Yes, I might be alienated from my job, but, as the refrain goes, that's why they call it compensation! It seems that when I accept a fat paycheck I revoke the right to want better. "You're really lucky, don't complain," my friends admonish. And I am (lucky)! Yet isn't it normal, to feel that something is missing? 

So I have been spending a lot of money on Nice Middle-Class Things. They have mostly fallen pretty flat. Restaurants with underwhelming food, cocktail bars with underwhelming drinks, the troublesomeness of arranging dates with underwhelming people. What is it all for?!

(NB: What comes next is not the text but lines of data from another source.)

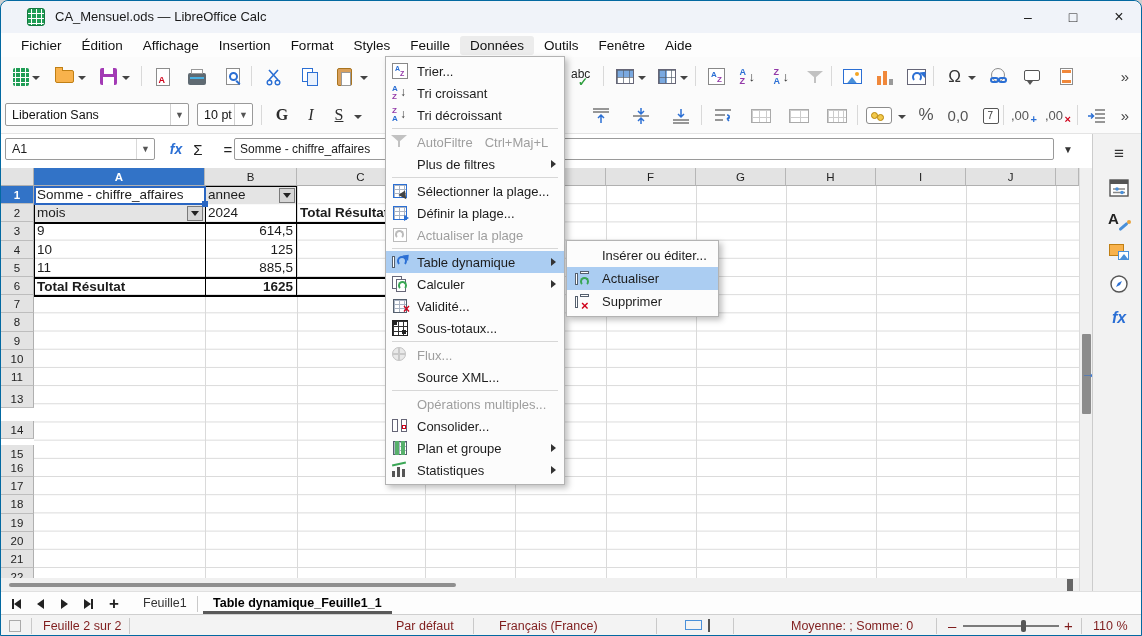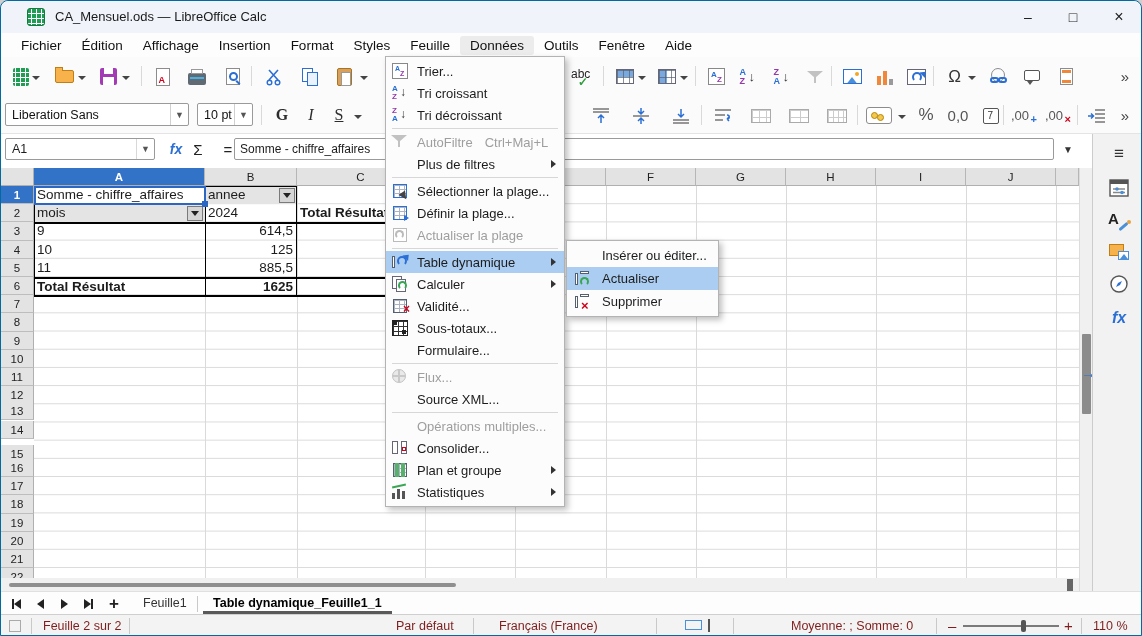--- a/index.html
+++ b/index.html
@@ -616,10 +616,6 @@
         </span>
       <span class="lbl">Sous-totaux...</span>
     </div>
-    <div class="dmi">
-      <span class="mic"></span>
-      <span class="lbl">Formulaire...</span>
-    </div>
     <div class="msep"></div>
     <div class="dmi dis">
       <span class="mic">

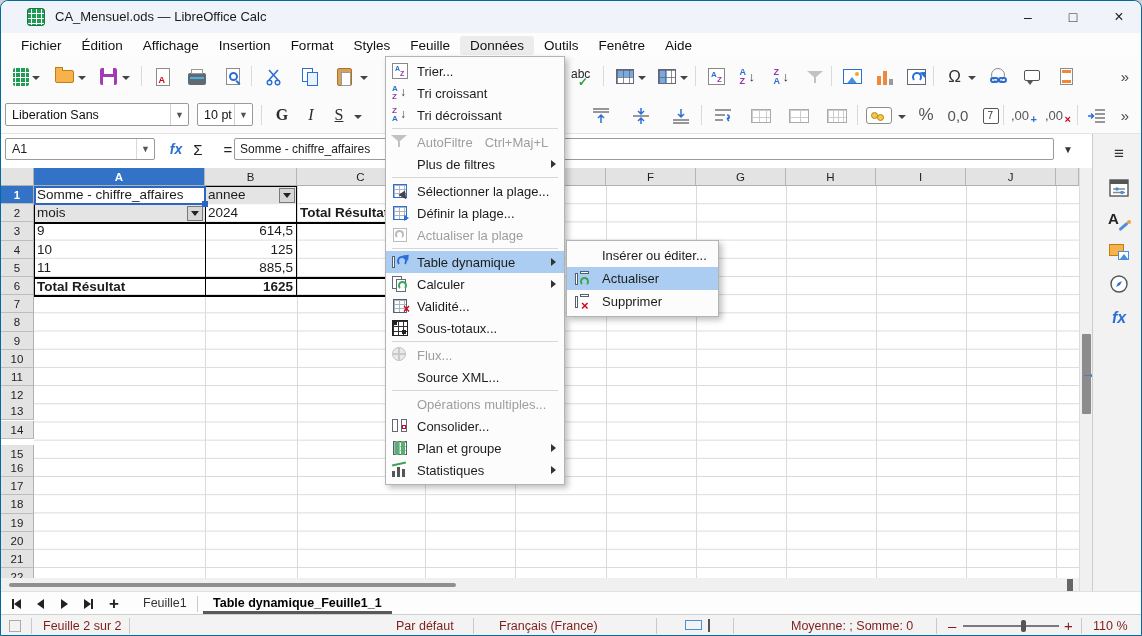--- a/index.html
+++ b/index.html
@@ -421,7 +421,7 @@
         <div class="rowhead" style="top: 163.8px;">10</div>
         <div class="rowhead" style="top: 182px;">11</div>
         <div class="rowhead" style="top: 200.2px;">12</div>
-        <div class="rowhead" style="top: 216px;">13</div>
+        <div class="rowhead" style="top: 204px;">13</div>
         <div class="rowhead" style="top: 235px;">14</div>
         <div class="rowhead" style="top: 259px;">15</div>
         <div class="rowhead" style="top: 273px;">16</div>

I made a list. On the left, things that are stupid and disappointing; on the right, superior alternatives:

  • Fancy restaurants / Cooking at home
  • Chatting with bored guys online / Reading books
  • Partying with strangers / Bullshitting with close friends
  • Fucking cocktail bars / Homey watering holes
  • Time-consuming dating apps / Watching movies alone
  • Vaping / Sleeping early
  • Perfectly plated exotic dishes / Pepper Lunch
  • Looking at Instagram / Sketching outdoors
~

I went for my first TimeLeft event and have mixed feelings. I liked most of the people I met. We had pretty good chemistry and it was fun to be mildly offensive with strangers. The restaurant was weird but the beer was cheap and pretty good. BUT!!! There has to be something rather depressing about this whole scene. After a while I felt super weird about partying with people ponying up $20-30/month to meet other salaried elites.

They call it an "app to solve loneliness". Hilarious. We are lonely because we live in a universe where all our conceivable needs are met through apps, so long as you have the income for it. In such a world, what reason is there for people to work together to solve problems and meet communal needs? I don't think another app is going to solve that. Anyway, there are all these eateries and bars where white-collar people hang out - couldn't you just go up to someone and start talking, if you're so lonely? Pfft. I'm still going next week though.

~

From the Wiki page for Marxist alienation: "human beings are objectively alienated when they are hindered from developing their essential human capacities." Something to think about. What human capacities am I neglecting?

~

Unrelated, but if you're a Chinese Singaporean who "goes to Japan a lot" I will completely judge your ass. I bet your idea of Indian food is roti prata, too. LOL.